Category: wild birds


In December 2020, the police rescued two Eurasian collared doves (Streptopelia decaocto) from illegal pet traders and brought them to the WRRC (Wildlife Rescue and Rehabilitation Centre) in Bangalore, India.

First they were temporarily put into a cage, then moved to an aviary.

Fortunately, their feathers had not been clipped by the pet traders. If their feathers had been clipped, the recovery time would have taken much longer and been more difficult since the birds would have had to molt and then regrow their feathers.

In this case, since the feathers were intact, both had good flight, were active, and flew about with ease in the large aviary in which they were housed.

This lovely pair of doves had narrowly escaped having to spend their whole lives in captivity.
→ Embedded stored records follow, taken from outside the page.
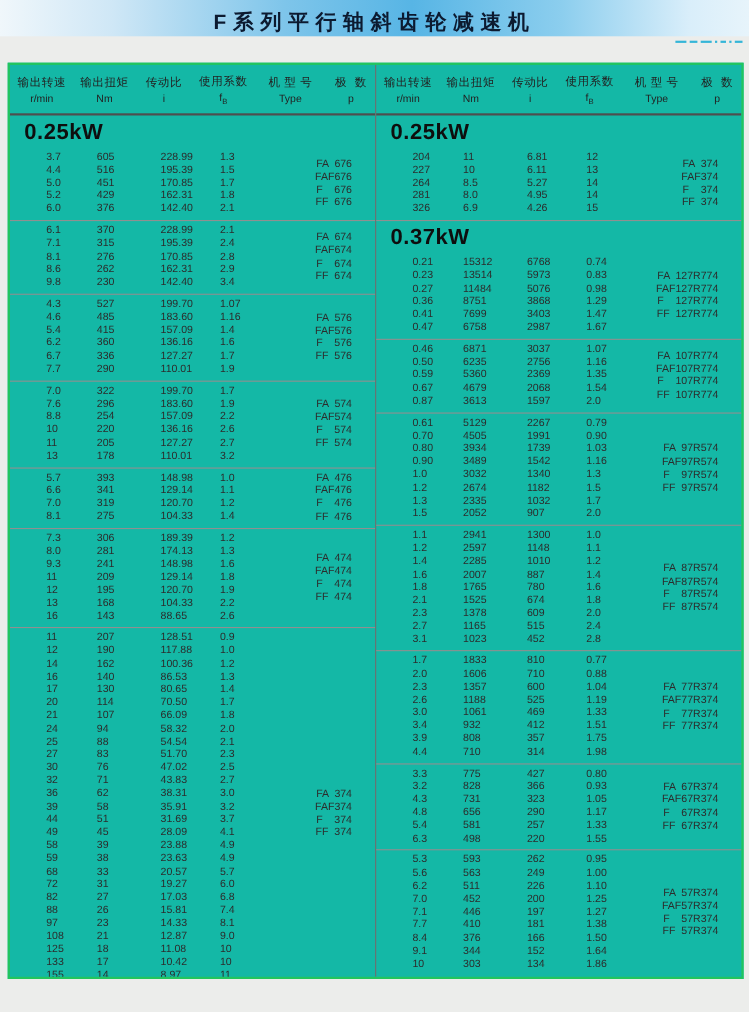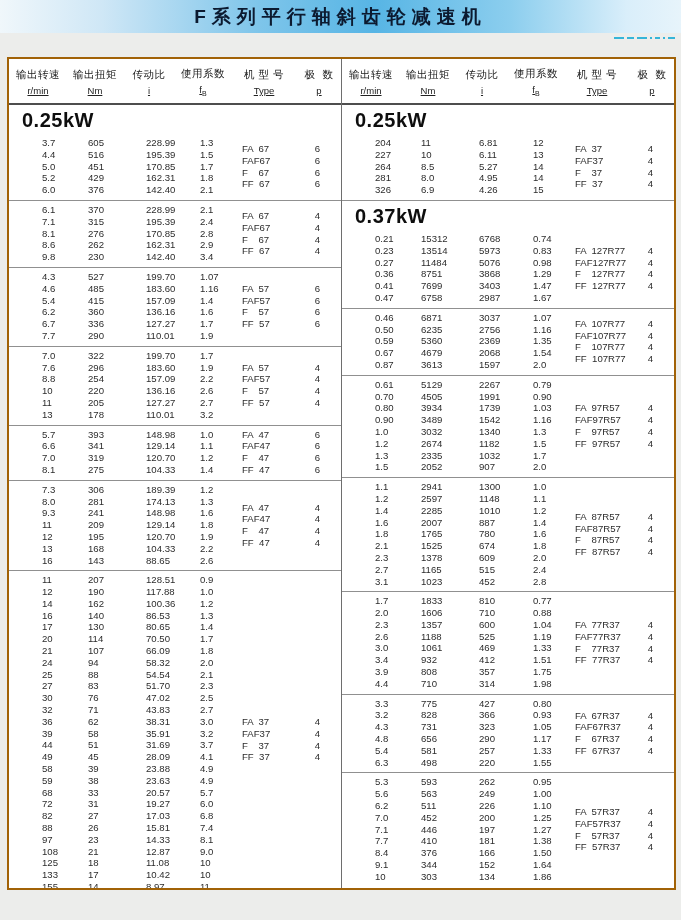"F系列平行轴斜齿轮减速机" .title-band { align-items: center -> flex-end }
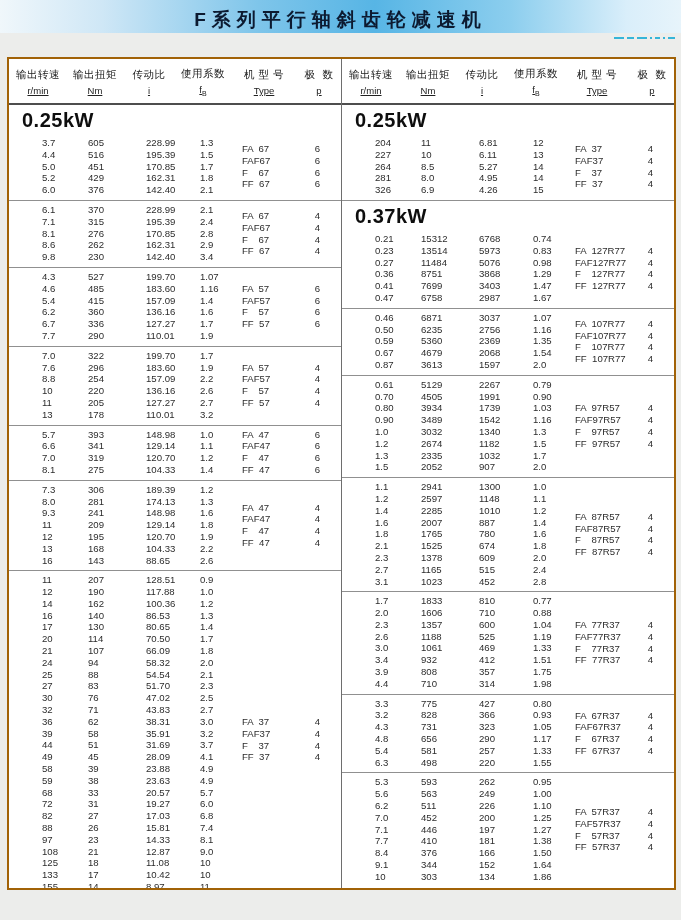"输出转速" .spec-table { background: #ffffff -> #14b8a6; border: 2px solid #a16207 -> 2px solid #22c55e }
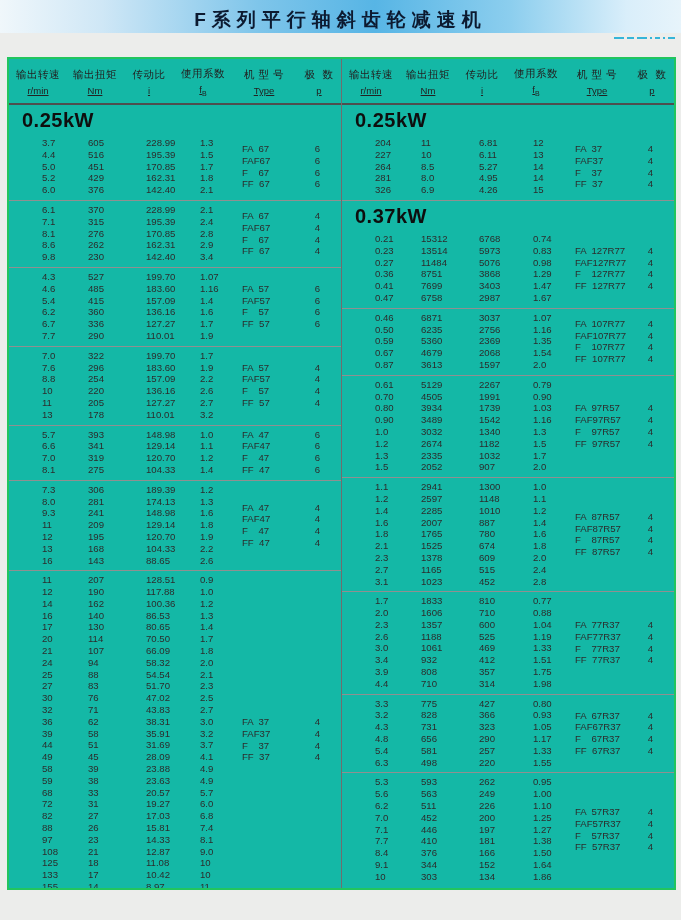"r/min" .hunit { text-decoration: underline -> none }
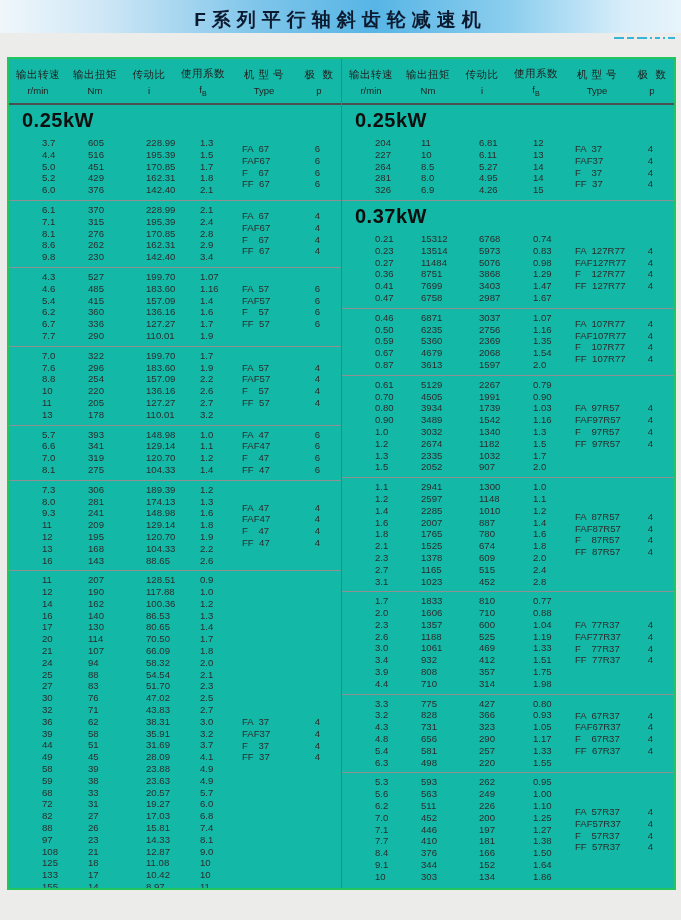"FA 67" .type-line { justify-content: space-between -> flex-end }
Thanks to quick action by the police and the excellent care they received at the WRRC, their lives will be happy ones, spent in freedom in the wild.

After two months both were released together at the center since their species can be found in the forests nearby. They can still be heard, not far away, with their distinct vocalizations.

Photo credit: WRRC

© Forest Voices of India, 2021

An adult Indian Peafowl (Pavo cristatus) was rescued and brought from the village adjoining the forest, close to the WRRC center.

Somehow his leg had been broken. Some of the villagers tried their best for quite some time to catch him, but he always managed to slip away from them. Unfortunately, by the time they were able to catch him and bring him in for treatment, the leg had deteriorated so much that it had to be amputated, which was done by Dr. Roopa Satish and her team. He soon recovered and was able to get around well with just one leg.

His flying ability was good, and he was doing really well. However, he was still a handicapped bird, and it wouldn’t be safe for him to be released deep in the forest. So, he was released at the WRRC center itself where he can choose to make little forays into the nearby forest or spend his days in the area of the center itself. This is a much safer life for him. He is very comfortable there, sleeping in any one of the treetops, or watching the activities of the center from a front row perch on a roof – or, as Dr. Roopa writes, “occasionally coming down to earth to grace us with his beautiful plumage.”

Photo credit: WRRC

In September of 2020, a juvenile spot-billed pelican (Pelicanus phillipensis) was rescued from a home in the city of Bangalore and brought to the WRRC (the Wildlife Rescue and Rehabilitation Centre, in Bangalore, India).

When she arrived, she was shy around people and also aggressive, as a wild bird would normally be. She wasn’t yet able to fly. She wasn’t feeling well, was not eating, and seemed to have an infection, so she was treated for this and was handfed.

Dr. Roopa Satish and the caregivers realized that, probably, the pelican was from one of the city lakes and had been kidnapped, possibly to be used for meat. Fortunately, she had been rescued by a good Samaritan, who understood just where to take her and brought her to the WRRC so she could receive expert care.

Learning to fly

Before long, she was able to eat on her own and was beginning to flap her wings, lift herself into the air, and exercise her flight muscles. Soon, she was put into a larger aviary where she had a wonderful time learning to fly. After a few months though, she could fly so well that the aviary became too small for her. She was brushing her wings against the sides in flight and risking hurting herself, so she really needed to be released right away.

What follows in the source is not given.